Category Archives: Investment Management

Investment Shock Absorbers

February 2017 | By Jim Parker, Vice President DFA Australia Limited

Ever ridden in a car with worn-out shock absorbers? Every bump is jarring, every corner stomach-churning, and every red light an excuse to assume the brace position. Owning an undiversified portfolio can trigger similar reactions.

In a motor vehicle, the suspension system keeps the tires in contact with the road and provides a smooth ride for passengers by offsetting the forces of gravity, propulsion, and inertia.

You can drive a car with a broken suspension system, but it will be an extremely uncomfortable ride and the vehicle will be much harder to control, particularly in difficult conditions. Throw in the risk of a breakdown or running off the road altogether and there’s a real chance you may not reach your destination.

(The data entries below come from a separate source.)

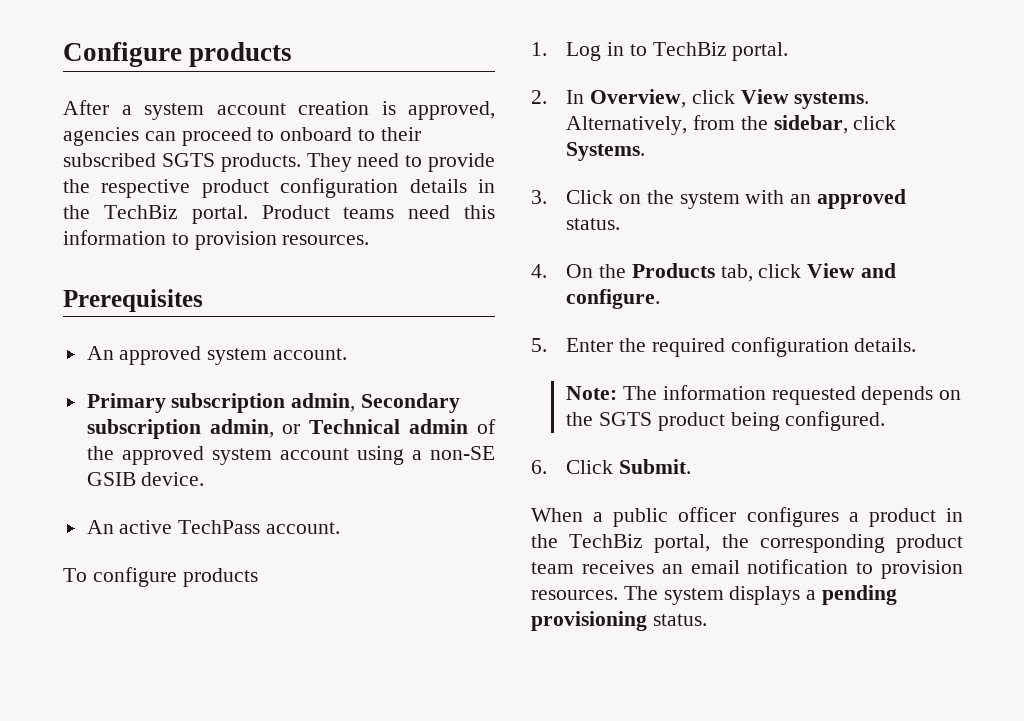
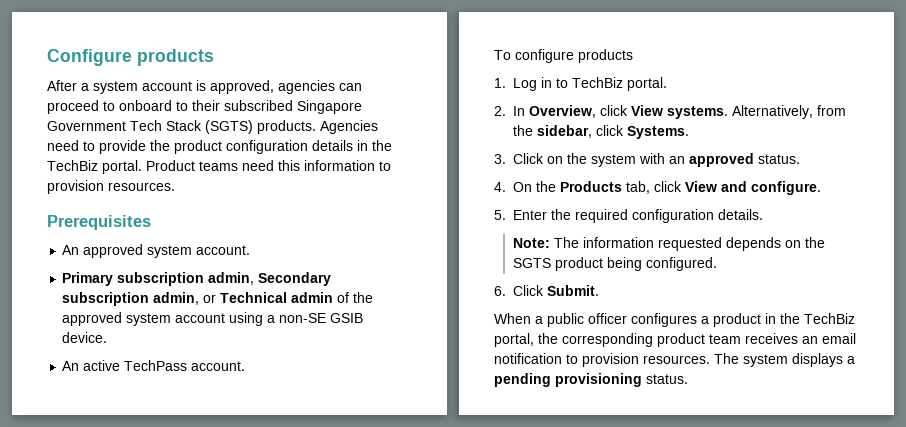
- After a system account creation is approved, agencies can proceed to onboard to their subscribed SGTS products. They need to provide the respective product configuration details in the TechBiz portal.
+ After a system account is approved, agencies can proceed to onboard to their subscribed Singapore Government Tech Stack (SGTS) products. Agencies need to provide the product configuration details in the TechBiz portal.

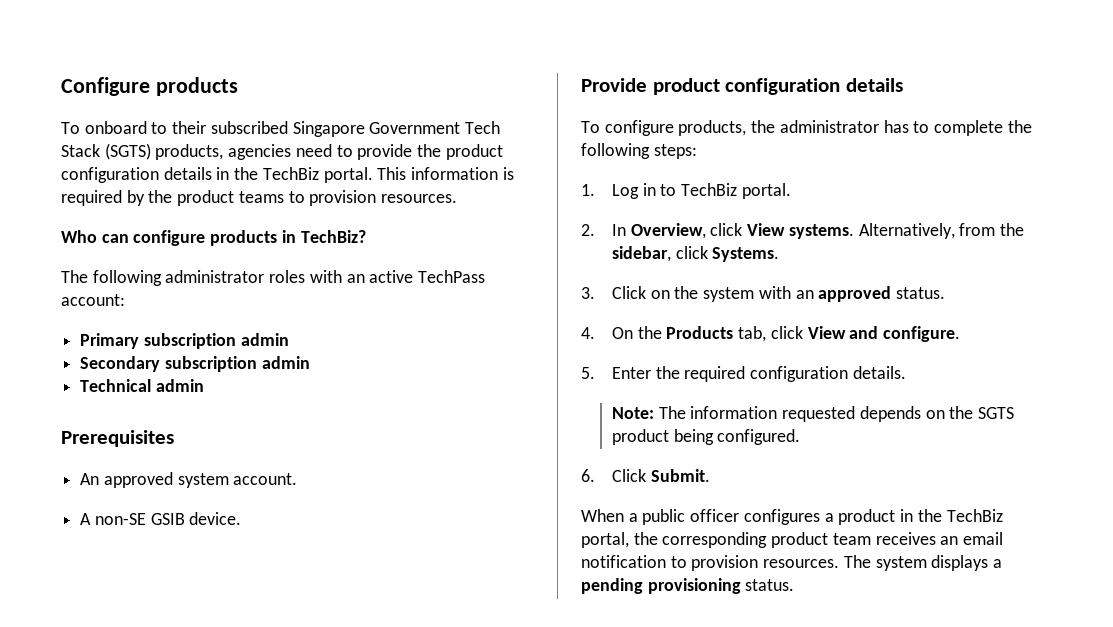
- After a system account is approved, agencies can proceed to onboard to their subscribed Singapore Government Tech Stack (SGTS) products. Agencies need to provide the product configuration details in the TechBiz portal.
+ To onboard to their subscribed Singapore Government Tech Stack (SGTS) products, agencies need to provide the product configuration details in the TechBiz portal.
- Product teams need this information to provision resources.
+ This information is required by the product teams to provision resources.
+ Who can configure products in TechBiz?
+ The following administrator roles with an active TechPass account:
+ Primary subscription admin
+ Secondary subscription admin
+ Technical admin
- Primary subscription admin, Secondary subscription admin, or Technical admin of the approved system account using a non-SE GSIB device.
- An active TechPass account.
- To configure products
+ A non-SE GSIB device.
+ Provide product configuration details
+ To configure products, the administrator has to complete the following steps:

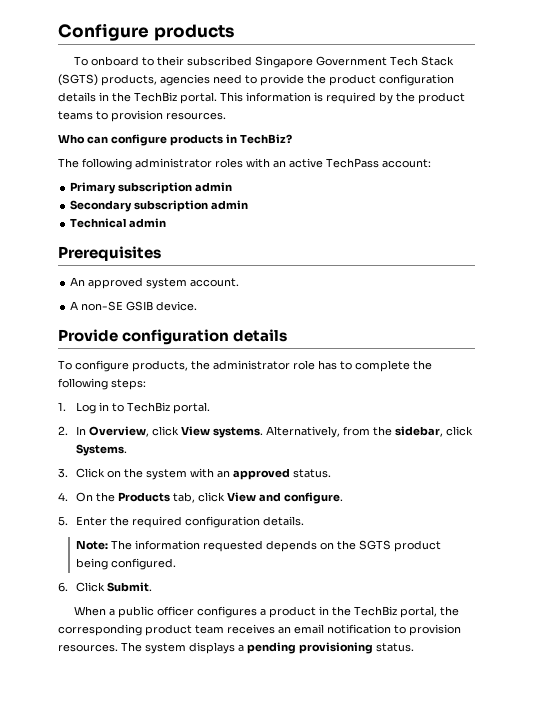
- Provide product configuration details
+ Provide configuration details
- To configure products, the administrator has to complete the following steps:
+ To configure products, the administrator role has to complete the following steps:

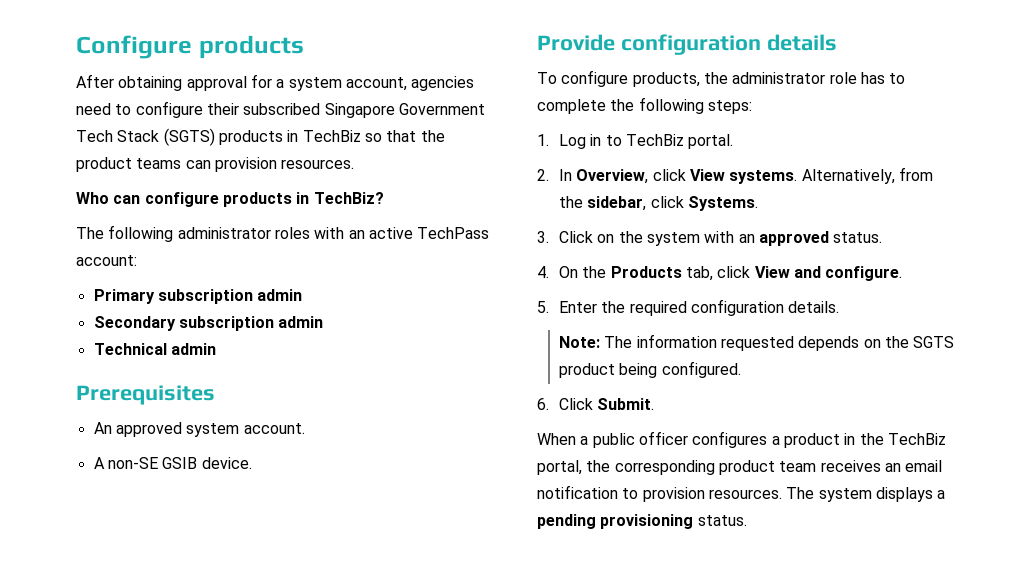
- To onboard to their subscribed Singapore Government Tech Stack (SGTS) products, agencies need to provide the product configuration details in the TechBiz portal. This information is required by the product teams to provision resources.
+ After obtaining approval for a system account, agencies need to configure their subscribed Singapore Government Tech Stack (SGTS) products in TechBiz so that the product teams can provision resources.

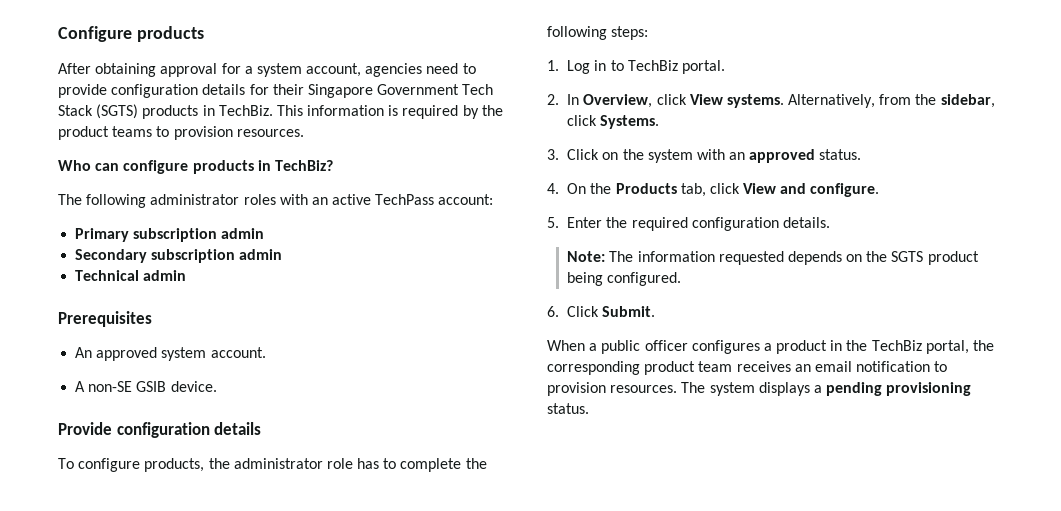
- After obtaining approval for a system account, agencies need to configure their subscribed Singapore Government Tech Stack (SGTS) products in TechBiz so that the product teams can provision resources.
+ After obtaining approval for a system account, agencies need to provide configuration details for their Singapore Government Tech Stack (SGTS) products in TechBiz. This information is required by the product teams to provision resources.

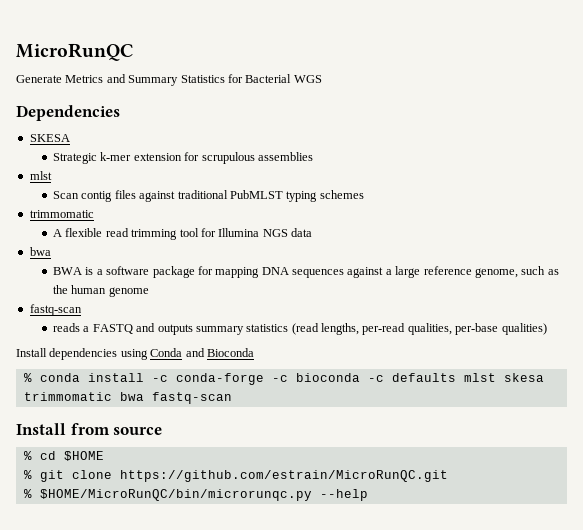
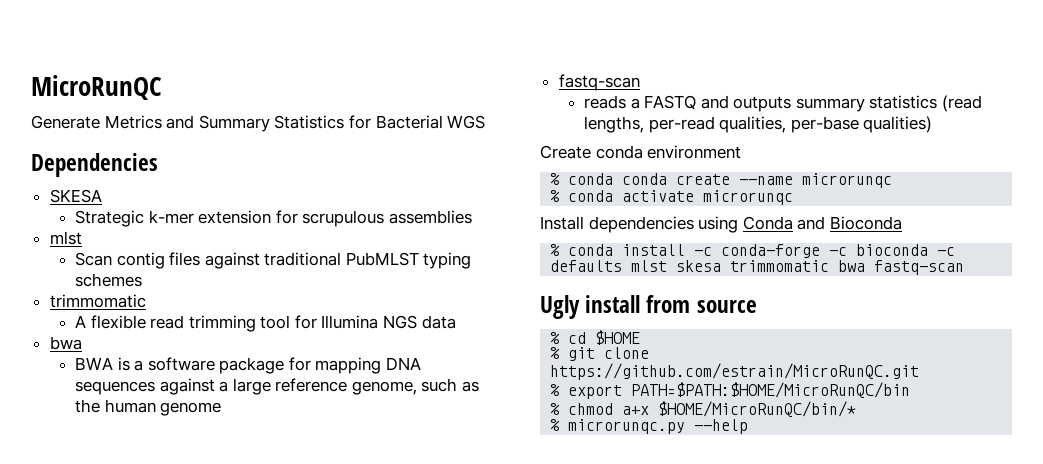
+ Create conda environment
+ % conda conda create --name microrunqc
+ % conda activate microrunqc
- Install from source
+ Ugly install from source
- % $HOME/MicroRunQC/bin/microrunqc.py --help
+ % export PATH=$PATH:$HOME/MicroRunQC/bin
+ % chmod a+x $HOME/MicroRunQC/bin/*
+ % microrunqc.py --help

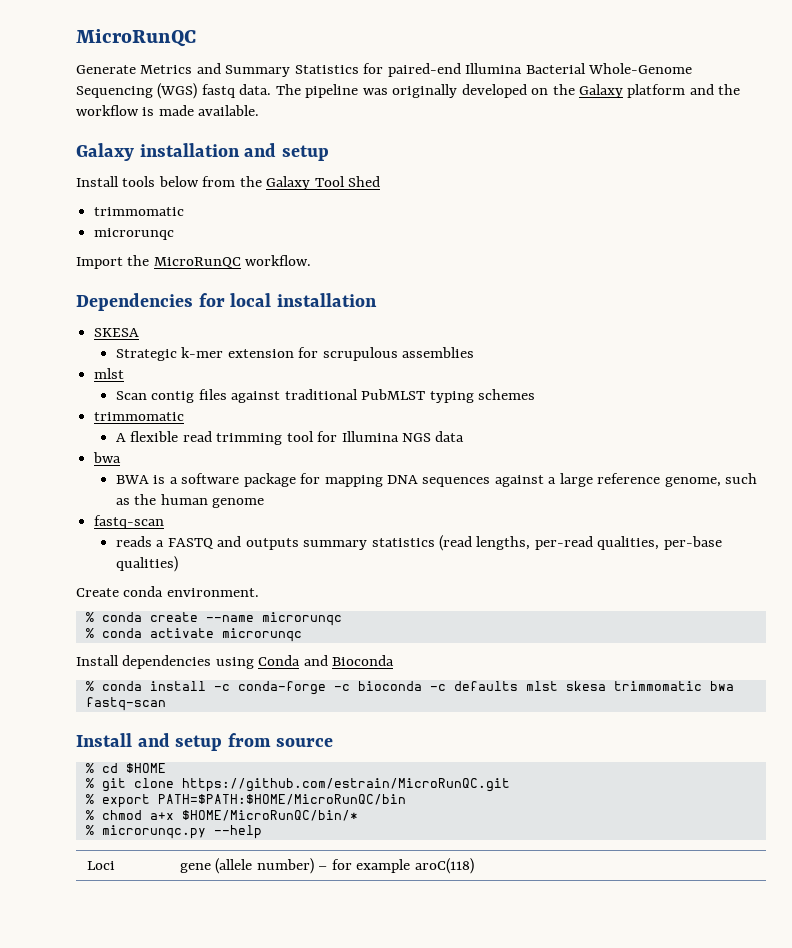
- Generate Metrics and Summary Statistics for Bacterial WGS
- Dependencies
+ Generate Metrics and Summary Statistics for paired-end Illumina Bacterial Whole-Genome Sequencing (WGS) fastq data. The pipeline was originally developed on the Galaxy platform and the workflow is made available.
+ Galaxy installation and setup
+ Install tools below from the Galaxy Tool Shed
+ trimmomatic
+ microrunqc
+ Import the MicroRunQC workflow.
+ Dependencies for local installation
- Create conda environment
- % conda conda create --name microrunqc
+ Create conda environment.
+ % conda create --name microrunqc
- Ugly install from source
+ Install and setup from source
+ Loci | gene (allele number) – for example aroC(118)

In the world of investment, a similarly bumpy and unpredictable ride can await those with concentrated and undiversified portfolios or those who constantly tinker with their allocation based on a short-term rough patch in the markets.

Of course, everyone feels in control when the surface is straight and smooth, but it’s harder to stay on the road during sudden turns and ups and downs in the market. And keep in mind the fix for your portfolio breaking down is unlikely to be as simple as calling a tow truck.

For that reason, the smart thing to do is to diversify, spreading your portfolio across different securities, sectors, and countries. That also means identifying the right mix of investments (e.g., stocks, bonds, real estate) that aligns with your risk tolerance, which helps keep you on track toward your goals.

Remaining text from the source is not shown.